(Version comparison data)
-.-.-

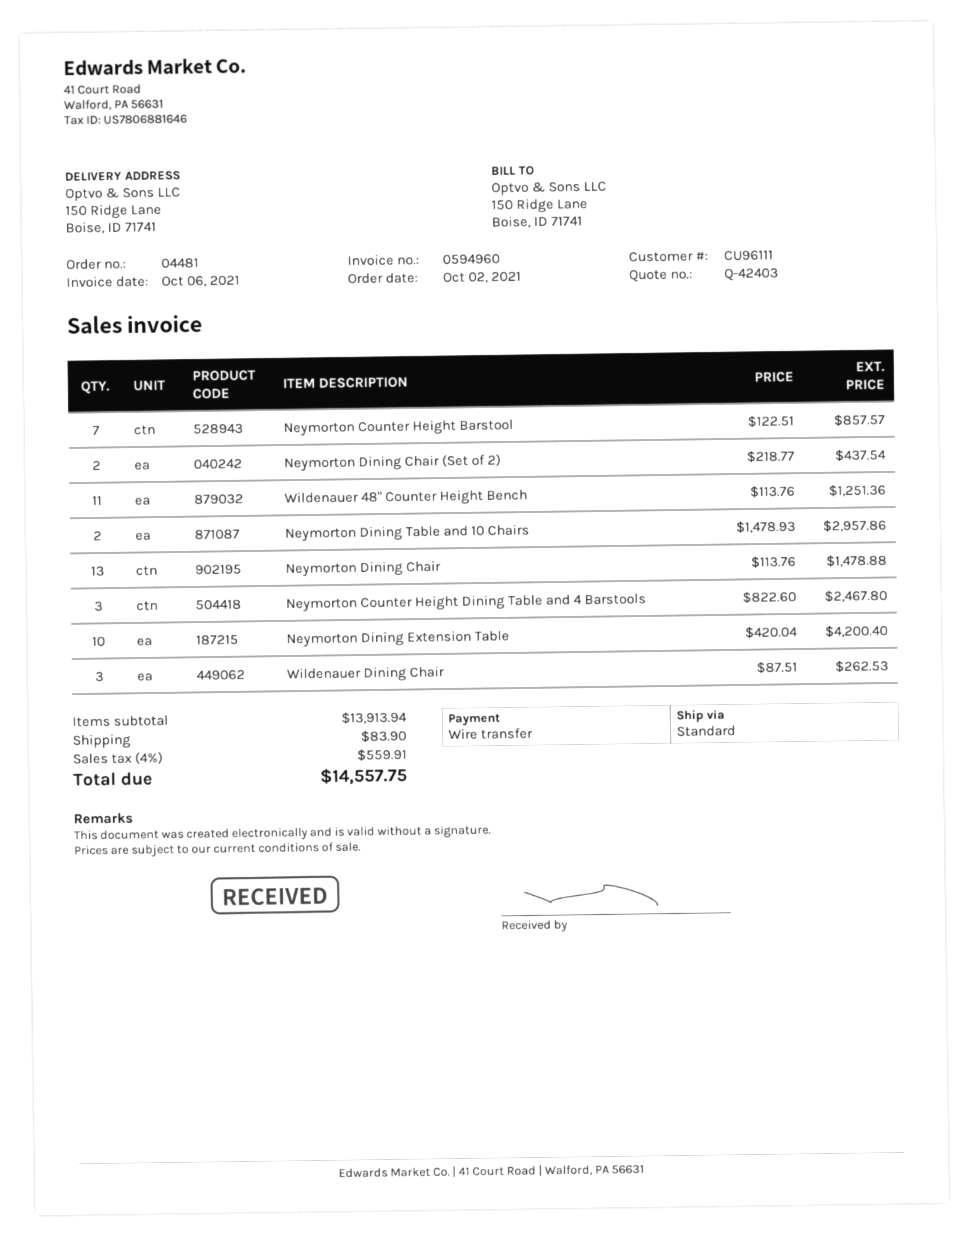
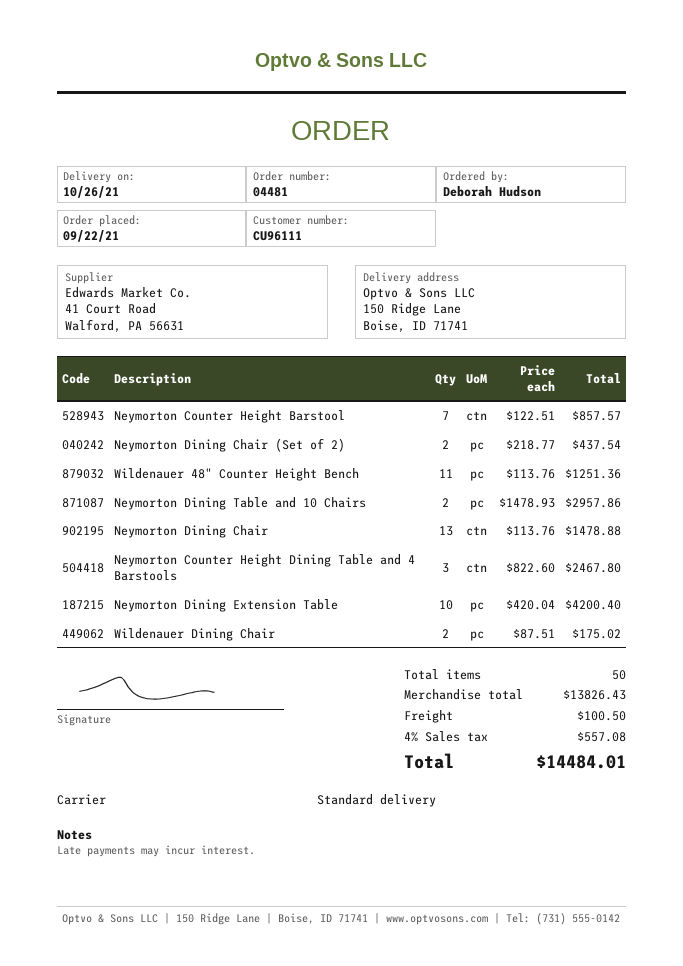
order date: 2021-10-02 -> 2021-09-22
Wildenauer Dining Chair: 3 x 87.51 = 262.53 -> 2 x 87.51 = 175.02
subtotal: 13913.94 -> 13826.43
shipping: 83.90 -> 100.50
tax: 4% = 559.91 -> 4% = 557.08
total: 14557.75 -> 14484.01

-.-.-

● YOUR ASSIGNMENT
Leave nothing out but the pictures when transcribing the records.

● WRITTEN SOLUTION
order date: 2021-10-02 -> 2021-09-22
Wildenauer Dining Chair: 3 x 87.51 = 262.53 -> 2 x 87.51 = 175.02
subtotal: 13913.94 -> 13826.43
shipping: 83.90 -> 100.50
tax: 4% = 559.91 -> 4% = 557.08
total: 14557.75 -> 14484.01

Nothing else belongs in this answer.